Common symptoms of osteoarthritis include pain, stiffness, tenderness, a limited range of motion and a grating sensation when you bend your knee. The pain is usually worse after activity.
Rheumatoid arthritis can affect joints on both sides of the body (both knees, both hands and/or both wrists). In rheumatoid arthritis, your body’s cells attack your own tissues. While in most people symptoms develop gradually over years, they can appear rapidly. Rheumatoid arthritis affects three to five times more women than men and often presents between the ages of 20 and 50.
Rheumatoid arthritis may be related to a combination of abnormal immunity and genetic, environmental and hormonal factors. Over time, rheumatoid arthritis can cause cartilage to wear away, swelling in the synovium, and excess fluid in the knee. In later stages, bones can rub against each other.
Bursitis is the inflammation of any of the fluid-filled sacs (bursae) protecting the body’s joints. This is usually caused by repetitive motions or by a stress such as kneeling. Sometimes, a sudden injury can cause bursitis.
The tendons – rope-like tissues connecting muscles to bone at the knee and other joints – can become painfully inflamed by repetitive and strenuous movement. Tendonitis is a common sports injury, caused by overuse of the same parts of the body. Patellar tendinitis, or “jumper’s knee,” is an inflammation or irritation of the tendon between the knee cap and the shin bone.
A lump behind your knee could be a Baker’s cyst. A Baker’s cyst, also called a popliteal cyst, is a fluid-filled pocket that causes swelling and tightness behind the knee. Often, it is not painful. A Baker’s cyst is typically associated with arthritis or a cartilage tear, conditions that can cause your knee to produce too much fluid. The key to treatment is to find the underlying cause of the fluid accumulating in the Baker’s cyst.
Patellofemoral pain syndrome (PFPS)
Knee pain or discomfort while walking up and down stairs, jumping or squatting may be symptoms of patellofemoral pain syndrome. This common knee problem is felt toward the front of the knee. It can cause a grinding sensation when bending or straightening your leg, and can cause your knee to occasionally buckle. Sometimes called “runner’s knee,” patellofemoral pain syndrome may be caused by a kneecap that is not aligned properly, overuse, injury, excess weight or when the cartilage in the knee cap is worn significantly.
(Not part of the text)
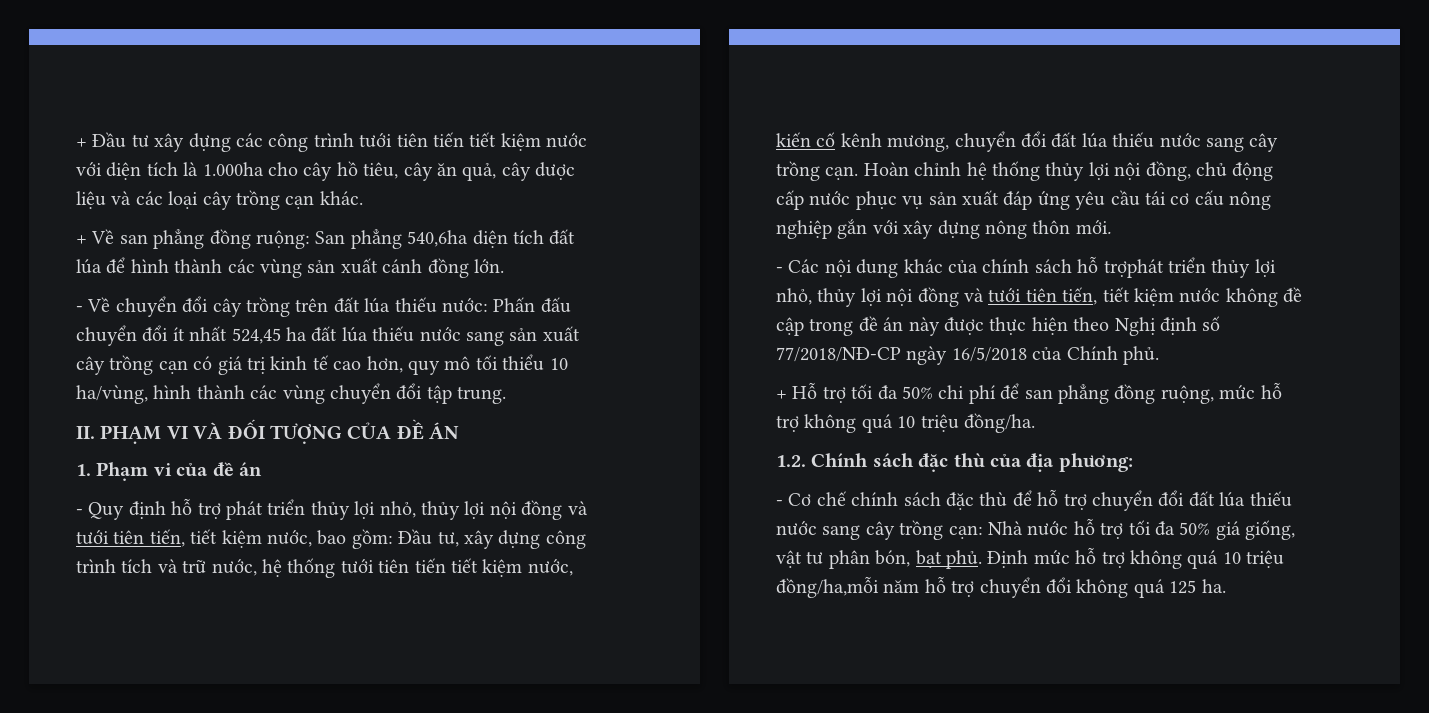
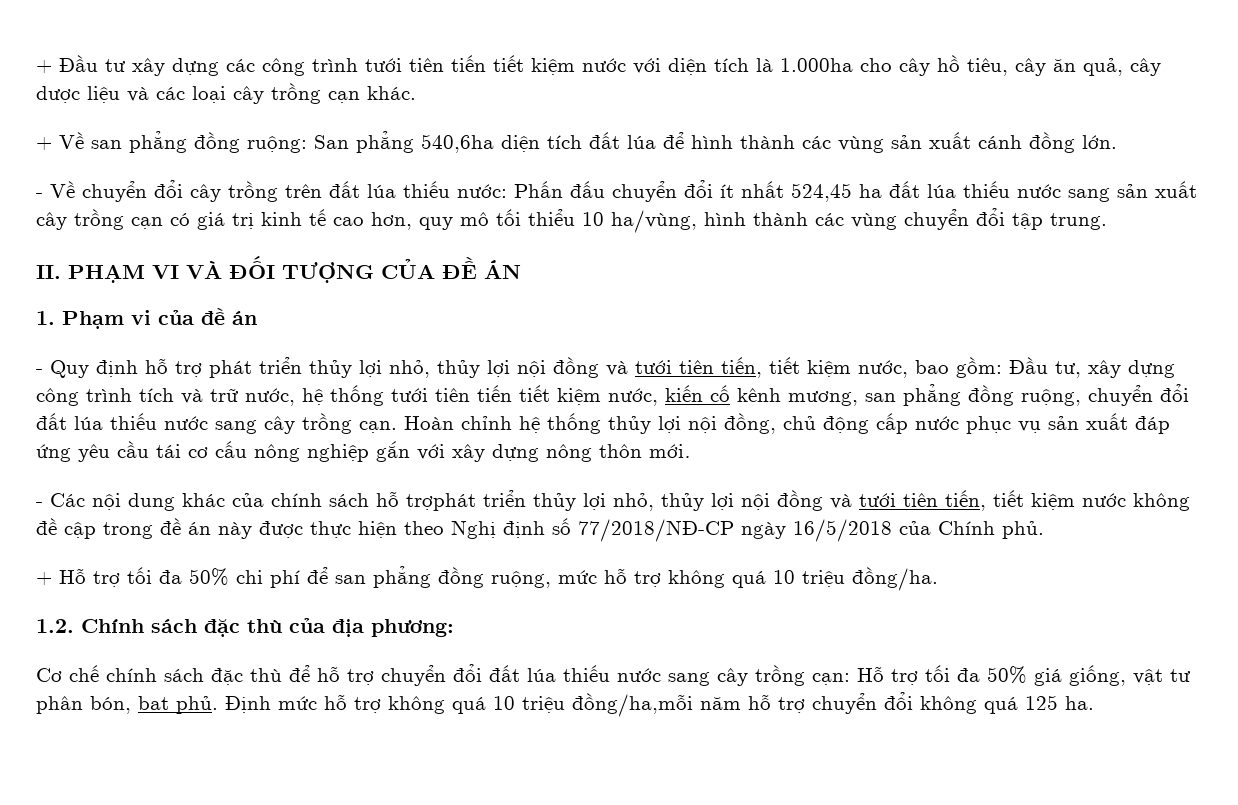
- - Quy định hỗ trợ phát triển thủy lợi nhỏ, thủy lợi nội đồng và tưới tiên tiến, tiết kiệm nước, bao gồm: Đầu tư, xây dựng công trình tích và trữ nước, hệ thống tưới tiên tiến tiết kiệm nước, kiến cố kênh mương, chuyển đổi đất lúa thiếu nước sang cây trồng cạn.
+ - Quy định hỗ trợ phát triển thủy lợi nhỏ, thủy lợi nội đồng và tưới tiên tiến, tiết kiệm nước, bao gồm: Đầu tư, xây dựng công trình tích và trữ nước, hệ thống tưới tiên tiến tiết kiệm nước, kiến cố kênh mương, san phẳng đồng ruộng, chuyển đổi đất lúa thiếu nước sang cây trồng cạn.
- - Cơ chế chính sách đặc thù để hỗ trợ chuyển đổi đất lúa thiếu nước sang cây trồng cạn: Nhà nước hỗ trợ tối đa 50% giá giống, vật tư phân bón, bạt phủ.
+ Cơ chế chính sách đặc thù để hỗ trợ chuyển đổi đất lúa thiếu nước sang cây trồng cạn: Hỗ trợ tối đa 50% giá giống, vật tư phân bón, bạt phủ.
Osteonecrosis aka Avascular Necrosis
Osteonecrosis of the knee (also known as avascular necrosis) is a painful condition that occurs when the blood supply to a section of bone in the femur (thighbone) or tibia (shinbone) is disrupted. The pain varies from no pain to severe hot pain. Like bathe feeling of being hit in knee with a hot iron or sharp stabbing lightening bolt pain. Treatment can vary depending on stage from Prp injections to Total Knee Replacement.
SPONK Spontaneous Osteonecrosis of the knee comes on suddenly.
Did you know that your knee is the largest joint in your body. Its a really amazing and complex mechanism made of bone, cartilage and ligaments. The cartilage in your knee acts as a cushion and gliding surface. So the knee can move freely.
When the knee is healthy, the cartilage keeps the bones in the joint from rubbing together. However, when the joint is affected by arthritis, the bones make contact and cause mild or severe pain.
Injuries, as well as aging and degenerative conditions such as arthritis, osteoarthritis can cause the cartilage to break down.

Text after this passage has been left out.